## Abstract

1. Estimating biodiversity and its changes in space and time poses serious methodological challenges. First, there has been a long debate on how to quantify biodiversity, and second, measurements of biodiversity change are scale-dependent. Therefore comparisons of biodiversity metrics between communities are ideally carried out across scales. Simulation can be used to study the utility of biodiversity metrics across scales, but most approaches are system specific and plagued by large parameter spaces and therefore cumbersome to use and interpret. However, realistic spatial biodiversity patterns can be generated without reference to ecological processes, which suggests a simple simulation framework could provide an important tool for ecologists.

2. Here, we present the R package `mobsim` that allows users to simulate the abundances and the spatial distribution of individuals of different species. Users can define key properties of communities, including the total numbers of individuals and species, the relative abundance distribution, and the degree of spatial aggregation.

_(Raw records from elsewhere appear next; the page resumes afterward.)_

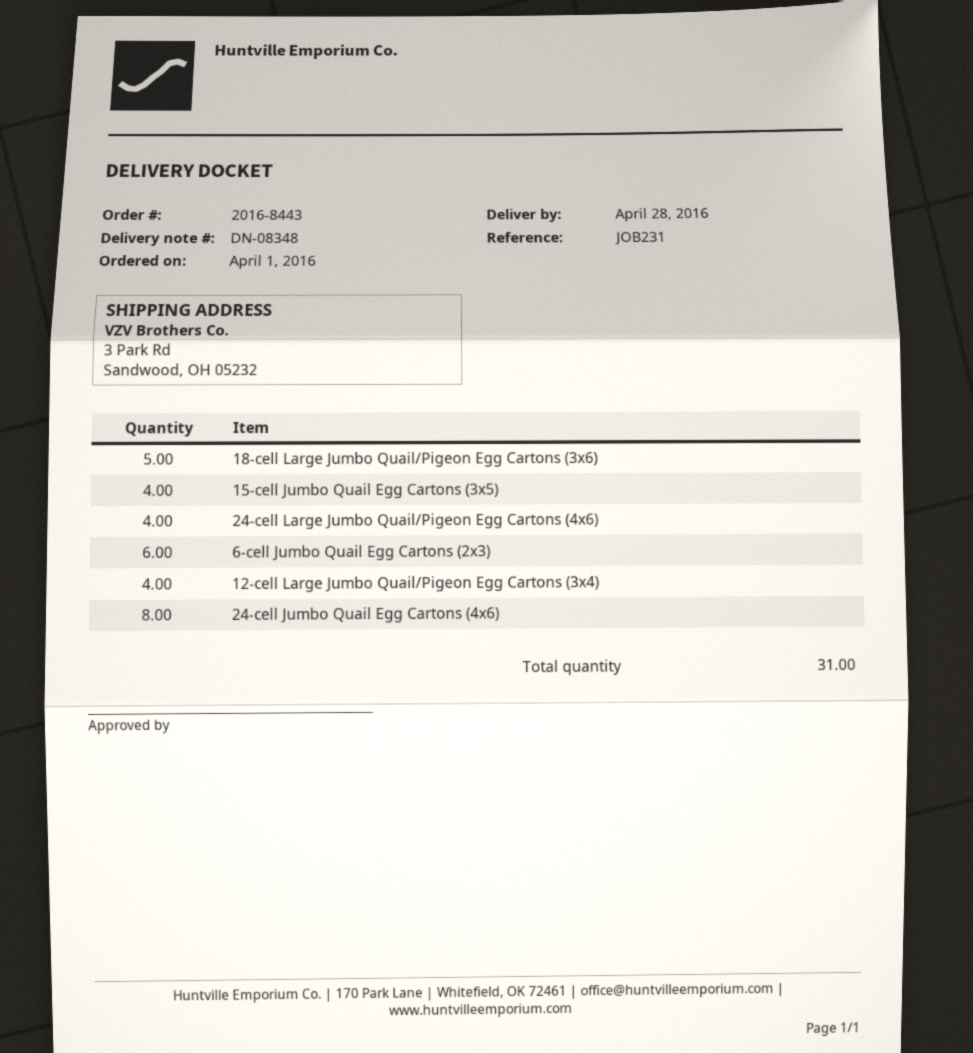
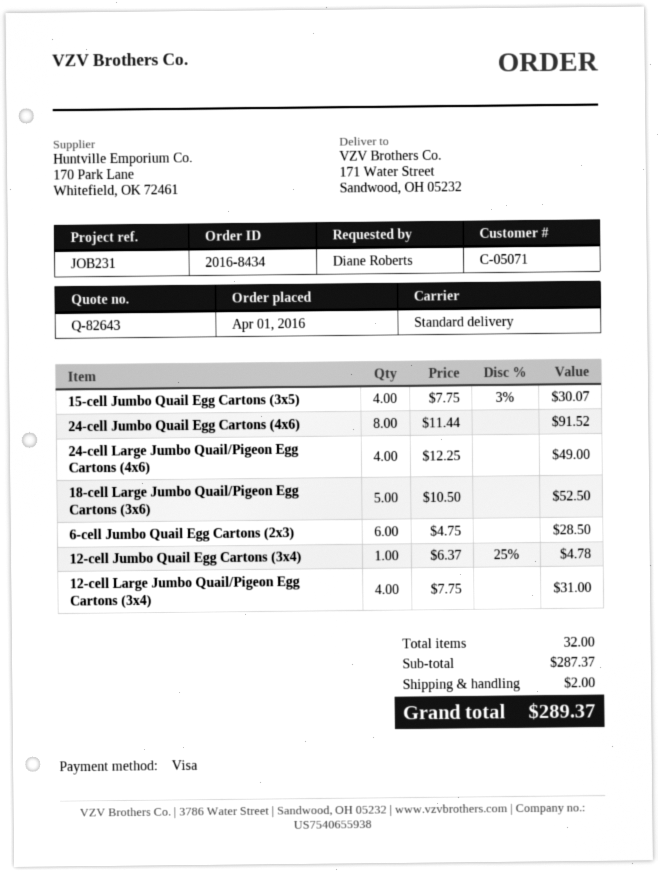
order number: 2016-8443 -> 2016-8434
ship to: 3 Park Rd, Sandwood, OH 05232 -> 171 Water Street, Sandwood, OH 05232
12-cell Jumbo Quail Egg Cartons (3x4): none -> 1
total quantity: 31 -> 32

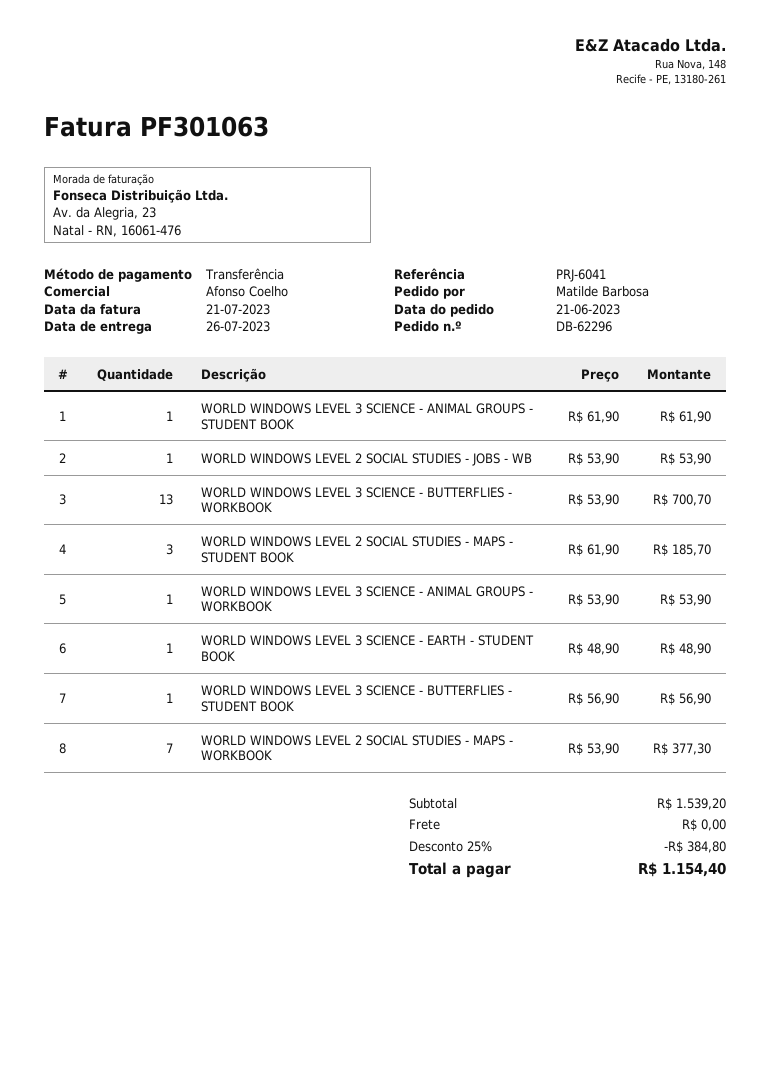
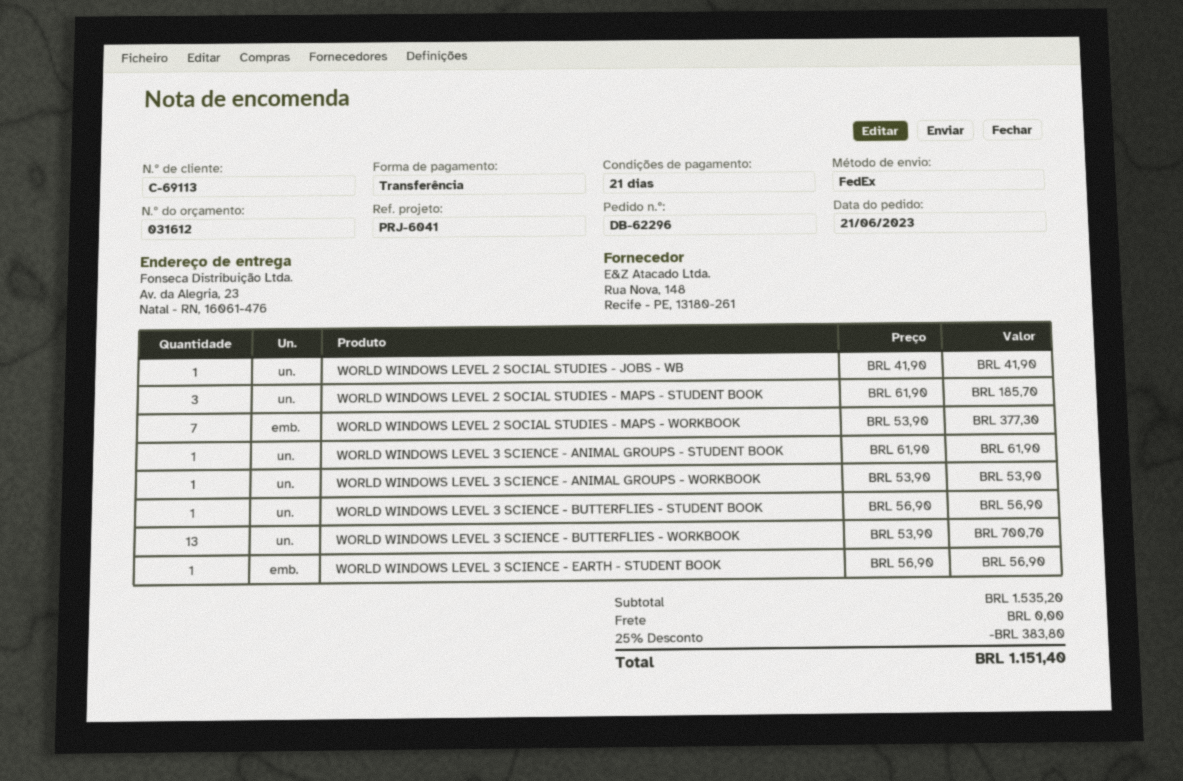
WORLD WINDOWS LEVEL 2 SOCIAL STUDIES - JOBS - WB: 1 x 53.90 = 53.90 -> 1 x 41.90 = 41.90
WORLD WINDOWS LEVEL 3 SCIENCE - EARTH - STUDENT BOOK: 1 x 48.90 = 48.90 -> 1 x 56.90 = 56.90
subtotal: 1539.20 -> 1535.20
discount: 25% = 384.80 -> 25% = 383.80
total: 1154.40 -> 1151.40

Furthermore, the package provides functions that derive biodiversity patterns from simulated communities, or from observed data, as well as functions that simulate different sampling designs.

3. We show several example applications of the package. First, we illustrate how species rarefaction and accumulation curves can be used to disentangle changes in the fundamental biodiversity components: (i) total abundance, (ii) relative abundance distribution, (iii) and species aggregation. Second, we demonstrate how mobsim can be used to assess the performance of species-richness estimators. The latter indicates how spatial aggregation challenges classical non-spatial species-richness estimators.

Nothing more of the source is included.